|
|
|
Editorial do mês |
|
As possíveis intervenções de tratamento
na dor central pós acidente vascular encefálico
Deyvianne
Thaynara de Lima Reis e Victoria Lyssa Assis de
Mendonça *
O AVC é a
segunda principal causa de morte e talvez a
principal causa de incapacidade em todo o
mundo. Sua incidência aumenta à medida que a
população envelhece. Além disso, em países
de baixa e média renda, mais jovens são
afetados por acidente vascular cerebral (Valery
et al., 2021). Os AVCs isquêmicos são mais
comuns, mas os AVCs hemorrágicos levam a
mais mortes e perda de anos de vida
ajustados por incapacidade. A morbidade e
mortalidade por AVC variam de acordo com o
país, região geográfica e grupo étnico (Rajsicet
al., 2019). Em países de alta renda, em
particular, melhorias na prevenção, cuidados
agudos e neurorreabilitação levaram a uma
queda dramática na carga de acidente
vascular cerebral nos últimos 30 anos (Rajsic
et al., 2019). A dor central pós-Acidente
Vascular Encefálico (DCPA) é uma síndrome
neuropática crônica definida por dores e
certas anormalidades sensoriais em algumas
partes do corpo, ocorridas após uma lesão
relacionada ao Acidente Vascular Encefálico
(AVE) no Sistema Nervoso Central (SNC).
Estudos científicos indicam que uma lesão no
SNC pode levar a alterações neuroquímicas,
afetar a sensibilização central e alterar os
tratos espinotalâmicos e talâmicos (Haroutounian
et al., 2018; Henry et al., 2008; Klit et
al., 2009).
Os principais
tipos de dor pós-AVE são dores de cabeça,
dor no ombro, dor da espasticidade e a DCPA.

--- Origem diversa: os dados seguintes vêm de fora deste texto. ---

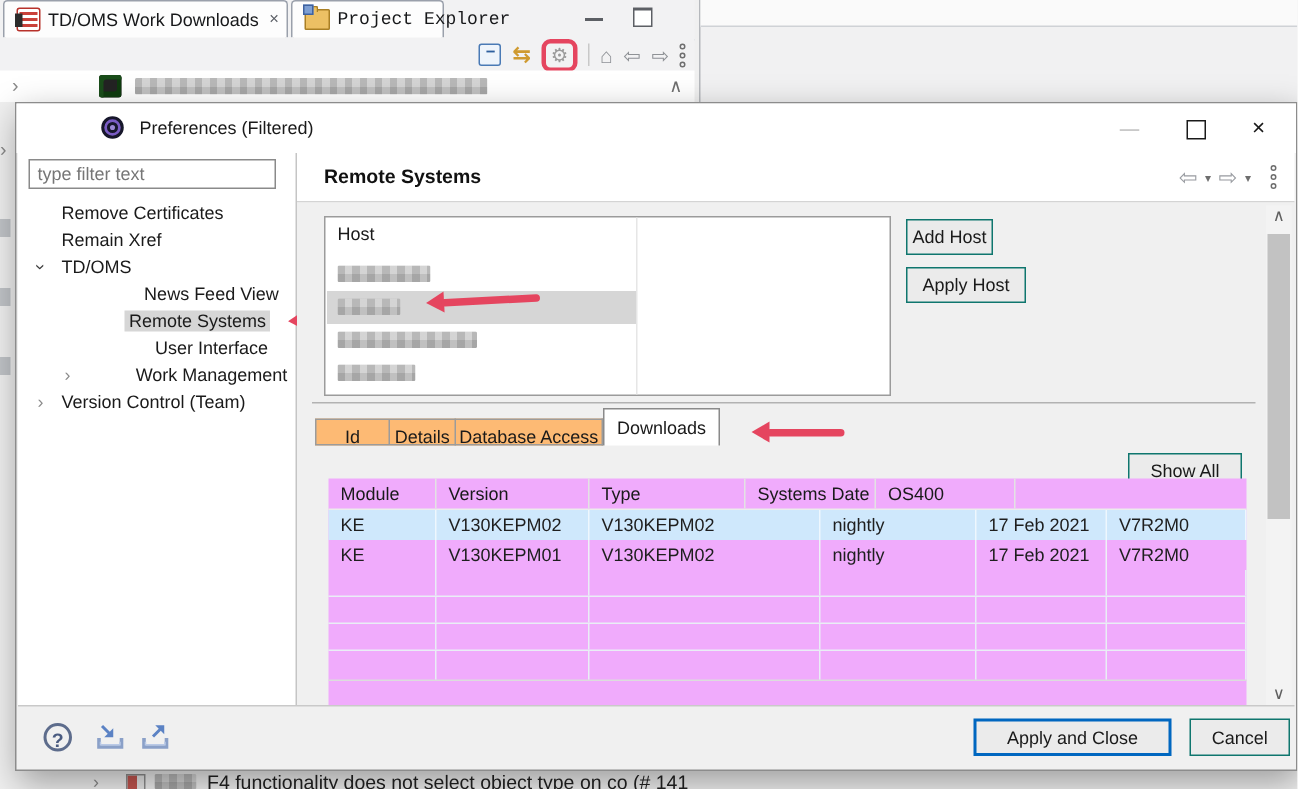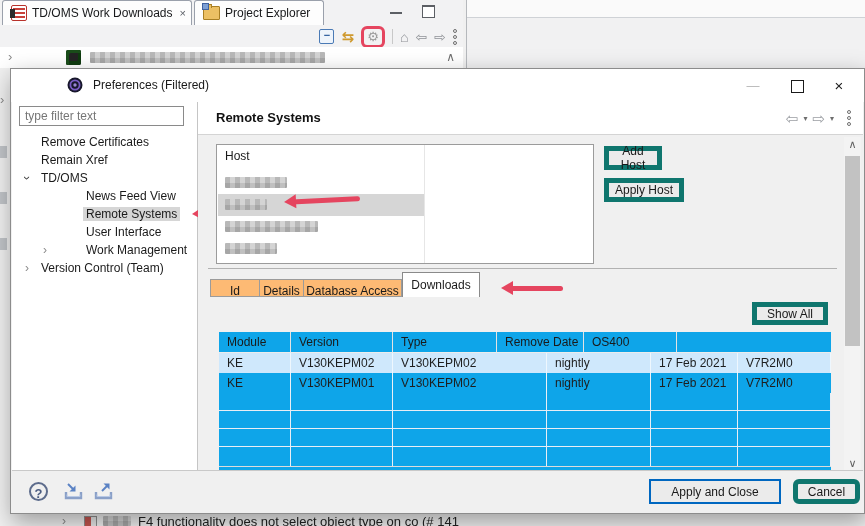--- a/index.html
+++ b/index.html
@@ -4,21 +4,21 @@
 <style>
   html,body{margin:0;padding:0;}
   body{font-family:"Liberation Sans","DejaVu Sans",sans-serif;font-size:12px;color:#1e1e1e;-webkit-font-smoothing:antialiased;}
   #screen{position:relative;width:865px;height:526px;background:#f0f0f0;overflow:hidden;}
 
   
   #wb-left{position:absolute;left:0;top:0;width:463px;height:68px;}
   .tabbar{position:absolute;left:0;top:0;right:0;height:26px;background:#f2f2f3;border-bottom:1px solid #c4c8ce;}
   .edtab{position:absolute;top:0;height:25px;display:flex;align-items:center;gap:5px;padding:0 8px;background:#fdfdfd;border:1px solid #9aa0ab;border-bottom:none;border-radius:3px 3px 0 0;box-sizing:border-box;}
   .edtab.t1{left:2px;width:190px;}
-  .edtab.t2{left:194px;width:130px;}
+  .edtab.t2{left:194px;width:102px;font-family:Liberation Mono, monospace;}
   .edtab .lbl{white-space:nowrap;color:#17181a;}
   .tclose{color:#5b5f66;font-size:11px;margin-left:2px;cursor:default;}
   .tdoms-ic{width:14px;height:14px;background:#fff;border:1px solid #b8322b;border-radius:2px;position:relative;flex:none;}
   .tdoms-ic::before{content:"";position:absolute;left:1px;right:1px;top:2px;height:2px;background:#c9413a;box-shadow:0 4px 0 #c9413a,0 8px 0 #c9413a;}
   .tdoms-ic::after{content:"";position:absolute;left:-2px;top:3px;width:5px;height:9px;background:#2c2c2c;}
   .folder-ic{width:15px;height:12px;background:#ecc064;border:1px solid #a97f24;border-radius:1px;position:relative;flex:none;}
   .folder-ic::before{content:"";position:absolute;left:0;top:-3px;width:6px;height:3px;background:#ecc064;border:1px solid #a97f24;border-bottom:none;border-radius:1px 1px 0 0;}
   .folder-ic::after{content:"";position:absolute;left:-2px;top:-4px;width:5px;height:5px;background:#7d9fd4;border:1px solid #3f62a0;}
   .winbtns{position:absolute;right:28px;top:5px;display:flex;gap:20px;align-items:center;}
   .vmin{width:12px;height:3px;border-top:2px solid #5c5f64;margin-top:6px;}
@@ -61,21 +61,21 @@
   .dctrl.close{right:10px;font-size:15px;}
 
   #dlg-left{position:absolute;left:1px;top:33px;width:186px;bottom:42px;background:#ffffff;border-right:1px solid #c5c5c5;box-sizing:border-box;}
   #filter{position:absolute;left:7px;top:4px;width:165px;height:20px;border:1px solid #8a8a8a;font-family:inherit;font-size:12px;padding:0 5px;box-sizing:border-box;color:#1e1e1e;}
   #filter::placeholder{color:#767676;}
   #tree{position:absolute;left:0;right:1px;top:31px;}
   .trow{position:relative;height:18px;line-height:18px;white-space:nowrap;cursor:default;}
   .trow .chev{position:absolute;top:0;color:#8c8c8c;font-size:12px;}
   .trow .chev.exp{color:#3c3c3c;display:inline-block;transform:rotate(90deg);transform-origin:center;}
   .trow .tl{color:#1a1a1a;}
-  .pl1{padding-left:29px;} .pl2{padding-left:74px;}
+  .pl1{padding-left:29px;} .pl2{padding-left:74px;text-align:center;}
   .c13{left:13px;} .c31{left:31px;}
   .trow .tl.sel{background:var(--tree-selection);padding:0 3px;margin-left:-3px;}
 
   
   .ra{position:absolute;height:14px;}
   .ra .head{position:absolute;left:0;top:0;width:0;height:0;border-top:7px solid transparent;border-bottom:7px solid transparent;border-right:12px solid var(--annotation-red);}
   .ra .tail{position:absolute;left:10px;top:4.5px;right:0;height:5px;background:var(--annotation-red);border-radius:3px;}
   .ra.small{height:12px;}
   .ra.small .head{border-top-width:6px;border-bottom-width:6px;border-right-width:10px;}
   .ra.small .tail{top:4px;height:4px;left:8px;}
@@ -88,35 +88,35 @@
 
   #dlg-content{position:absolute;left:187px;top:66px;right:1px;bottom:42px;background:#f0f0f0;overflow:hidden;}
 
   #hostbox{position:absolute;left:18px;top:9px;width:378px;height:120px;background:#fff;border:1px solid #9b9b9b;box-sizing:border-box;}
   #hostbox .coldiv{position:absolute;left:207px;top:0;bottom:0;width:1px;background:#e6e6e6;}
   #hostbox .hh{position:absolute;left:8px;top:4px;color:#1a1a1a;}
   .hrow{position:absolute;left:1px;width:206px;height:22px;}
   .hrow.sel{background:var(--tree-selection);}
   .hrow .pixel{position:absolute;left:7px;top:5px;height:11px;}
 
-  .pbtn{position:absolute;background:#ebebeb;border:5px solid #0f766e;box-sizing:border-box;text-align:center;color:#1a1a1a;font-size:12px;cursor:default;display:flex;align-items:center;justify-content:center;}
+  .pbtn{position:absolute;background:#ebebeb;border:1px solid #0f766e;box-sizing:border-box;text-align:center;color:#1a1a1a;font-size:12px;cursor:default;display:flex;align-items:center;justify-content:center;}
 
   #grp-sep{position:absolute;left:10px;right:26px;top:133px;border-top:1px solid #b2b2b2;}
 
   #ptabs{position:absolute;left:12px;top:137px;height:25px;display:flex;align-items:flex-end;}
   .ptab{height:18px;line-height:22px;text-align:center;background:#fdba74;border:1px solid #9b9b9b;border-left:none;box-sizing:border-box;color:#1a1a1a;cursor:default;}
   .ptab.first{border-left:1px solid #9b9b9b;}
   .ptab.active{height:25px;line-height:25px;background:#ffffff;border:1px solid #8a8a8a;border-bottom:none;position:relative;z-index:2;}
 
   #showall{left:554px;top:167px;width:76px;height:23px;}
   #addhost{left:406px;top:11px;width:58px;height:24px;}
   #removehost{left:406px;top:43px;width:80px;height:24px;}
 
   
-  #dl-table{position:absolute;left:21px;top:197px;width:612px;height:154px;background:#0ea5e9;}
+  #dl-table{position:absolute;left:21px;top:184px;width:612px;height:154px;background:#f0abfc;}
   .trw{display:flex;width:612px;box-sizing:border-box;}
   .tc{box-sizing:border-box;padding:0 0 0 8px;white-space:nowrap;overflow:hidden;border-right:1px solid #eef1f6;}
   .c0{width:72px;} .c1{width:102px;} .c2{width:154px;} .c3{width:104px;} .c4{width:87px;} .c5{width:93px;border-right:none;}
   .thead{height:21px;line-height:21px;border-bottom:1px solid #ececec;}
   .thead .tc{border-right:1px solid #e3e3e3;color:#1a1a1a;}
   .drow{height:20px;line-height:20px;}
   .drow.sel{background:var(--table-row-selection);}
   .drow.sel .tc{border-right:1px solid rgba(255,255,255,0.65);}
   .erow{height:18px;border-bottom:1px solid #e9eef5;}
   .erow .tc{border-right:1px solid #e9eef5;height:100%;}
@@ -126,21 +126,21 @@
   #sbar{position:absolute;right:2px;top:2px;width:17px;height:334px;background:#f3f3f3;}
   #sbar .sa{position:absolute;left:0;width:17px;height:15px;text-align:center;line-height:15px;color:#606060;font-size:11px;cursor:default;}
   #sbar .sa.up{top:0;} #sbar .sa.dn{bottom:0;}
   #sbar .thumb{position:absolute;left:1px;width:15px;top:19px;height:190px;background:#c2c2c2;cursor:default;}
 
   #dlg-footer{position:absolute;left:1px;right:1px;bottom:1px;height:41px;background:#f0f0f0;border-top:1px solid #c9c9c9;display:flex;align-items:center;}
   .help-ic{position:absolute;left:17px;width:19px;height:19px;border:2px solid #5d6c8c;border-radius:50%;color:#4a5b80;text-align:center;line-height:19px;font-size:13px;font-weight:bold;box-sizing:border-box;cursor:default;}
   .ie-ic{position:absolute;width:24px;height:20px;cursor:default;}
   #imp{left:50px;} #exp{left:80px;}
   #btn-apply{right:82px;width:132px;height:25px;border:2px solid var(--default-button-border);}
-  #btn-cancel{right:3px;width:67px;height:25px;border-radius:6px;}
+  #btn-cancel{right:3px;width:67px;height:25px;}
   #dlg-footer .pbtn{top:auto;}
 </style>
 </head>
 <body>
 
 <div id="screen">
 
   <div id="wb-left">
     <div class="tabbar">
       <div class="edtab t1">
@@ -280,21 +280,21 @@
           <span class="tail"></span>
         </div>
 
       <div class="pbtn" id="showall">Show All</div>
 
       <div id="dl-table">
         <div class="trw thead">
           <div class="tc c0">Module</div>
           <div class="tc c1">Version</div>
           <div class="tc c3">Type</div>
-          <div class="tc c4">Remove Date</div>
+          <div class="tc c4">Systems Date</div>
           <div class="tc c5">OS400</div>
         </div>
         <div class="trw drow sel">
           <div class="tc c0">KE</div>
           <div class="tc c1">V130KEPM02</div>
           <div class="tc c2">V130KEPM02</div>
           <div class="tc c3">nightly</div>
           <div class="tc c4">17 Feb 2021</div>
           <div class="tc c5">V7R2M0</div>
         </div>

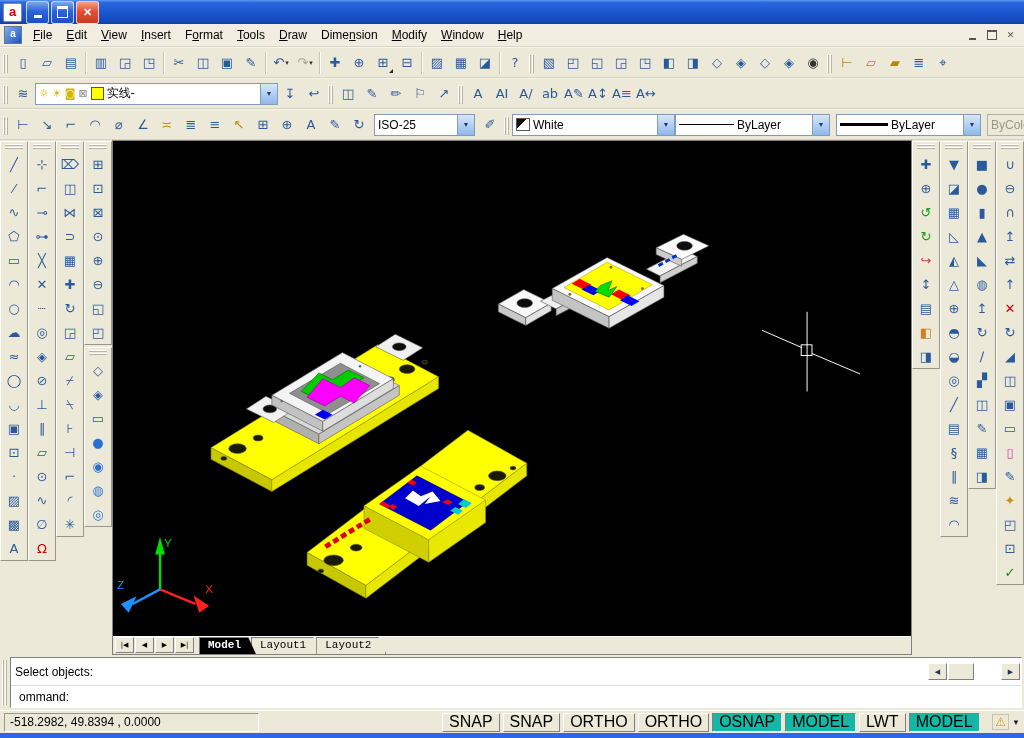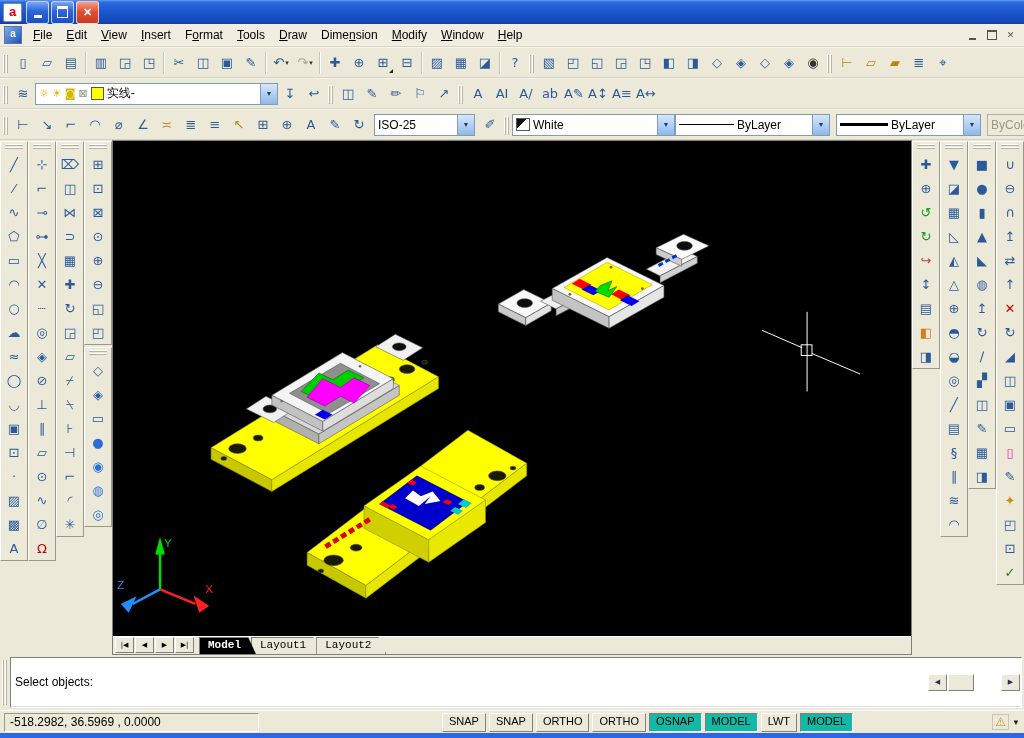--- a/index.html
+++ b/index.html
@@ -107,21 +107,21 @@
     font-size:7px;display:flex;align-items:center;justify-content:center;color:#235}
   .sthumb{width:24px;height:15px;background:#ECE9D8;border:1px solid;border-color:#fff #808080 #808080 #fff;margin-right:26px}
 
   
   .status{height:22px;flex:none;display:flex;align-items:center;background:#ECE9D8;
     border-top:1px solid #fff;padding:0 4px;gap:3px}
   .coords{width:248px;height:17px;line-height:16px;flex:none;border:1px solid;
     border-color:#9a968a #fff #fff #9a968a;padding-left:5px;font-size:12px;white-space:nowrap;overflow:hidden}
   .tgs{display:flex;gap:3px;margin-left:180px}
   .tg{height:17px;line-height:15px;padding:0 6px;border:1px solid;border-color:#fff #808080 #808080 #fff;
-    font-size:11px;white-space:nowrap}
+    font-size:16px;white-space:nowrap}
   .tg.on{border-color:#808080 #fff #fff #808080;background:#14b8a6}
   .tray{margin-left:auto;display:flex;align-items:center;gap:3px}
   .trayicon{font-size:12px;color:#c89018;border:1px solid #c8c4b4;padding:0 2px;background:#ECE9D8}
   .traydrop{font-size:8px;color:#222}
   .strip{height:5px;flex:none;background:#2A68E8}
 </style>
 </head>
 <body>
 
 <div class="app">
@@ -1030,25 +1030,28 @@
     <div class="chandle"></div>
     <div class="cmdbox">
       <div class="cmdline1">
         <span>Select objects:</span>
         <span class="hscroll">
           <span class="sbtn">◀</span>
           <span class="sthumb"></span>
           <span class="sbtn">▶</span>
         </span>
       </div>
+      <div class="cmdline2">
+        <span>ommand:</span>
+      </div>
     </div>
   </div>
 
   <div class="status">
-    <div class="coords">-518.2982, 36.5969  , 0.0000</div>
+    <div class="coords">-518.2982, 49.8394  , 0.0000</div>
     <div class="tgs">
         <div class="tg">SNAP</div>
         <div class="tg">SNAP</div>
         <div class="tg">ORTHO</div>
         <div class="tg">ORTHO</div>
         <div class="tg on">OSNAP</div>
         <div class="tg on">MODEL</div>
         <div class="tg">LWT</div>
         <div class="tg on">MODEL</div>
       </div>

Porém, seu diagnóstico acaba sendo
dificultado, pois é apenas por exclusão,
justamente por não haver características
patagnomônicas. Apesar de não haver uma
escala específica, a escala visual numérica
geralmente é útil na avaliação da
intensidade da dor na DCPA. Desta forma, o
primeiro desafio encontrado para o
tratamento é o fato dela não ser muito
visada como objeto de estudo, quando
comparada com síndromes de dor periférica (Habibi-Koolaee
et al., 2018; Staudt et al., 2018). Uma das
principais intervenções farmacológicas de
primeira linha utilizada são os
antidepressivos tricíclicos, por exemplo, a
amitriptilina, nortriptilina, desipramina e
imipramina. Dentre eles, a que mais se
destaca é a amitriptilina, a qual tem se
mostrado mais eficaz. Um estudo cruzado
duplo-cego controlado por placebo realizado
por Kim et al. 2014 mostrou efeitos
analgésicos da amitriptilina em pacientes
com DCPA sem depressão. Os respondedores à
amitriptilina tiveram melhora clínica
durante as 4 semanas do estudo. Porém, seu
uso deve ser cuidadosamente prescrito, ainda
mais se o paciente for idoso e possuir
comorbidades concomitantes, pelos efeitos
anticolinérgicos dessa classe de medicação (Greenblatt
& Greenblatt, 2016; Kim, 2014; Pickering et
al., 2016).
Na classe dos
anticonvulsivantes, a gabapentina e a
lamotrigina são os principais fármacos que
têm apresentado eficácia nas síndromes de
dor neuropática central. Pois, a gabapentina
foi relatada como eficaz na redução da dor
contínua em estudos de pacientes com dor
neuropática periférica e central, incluindo
a DCPA. O benefício de se utilizar
medicamentos como esses é que geralmente são
seguros e com os seguintes efeitos
colaterais mais comuns: tontura, sonolência,
diminuição do desempenho cognitivo e náusea.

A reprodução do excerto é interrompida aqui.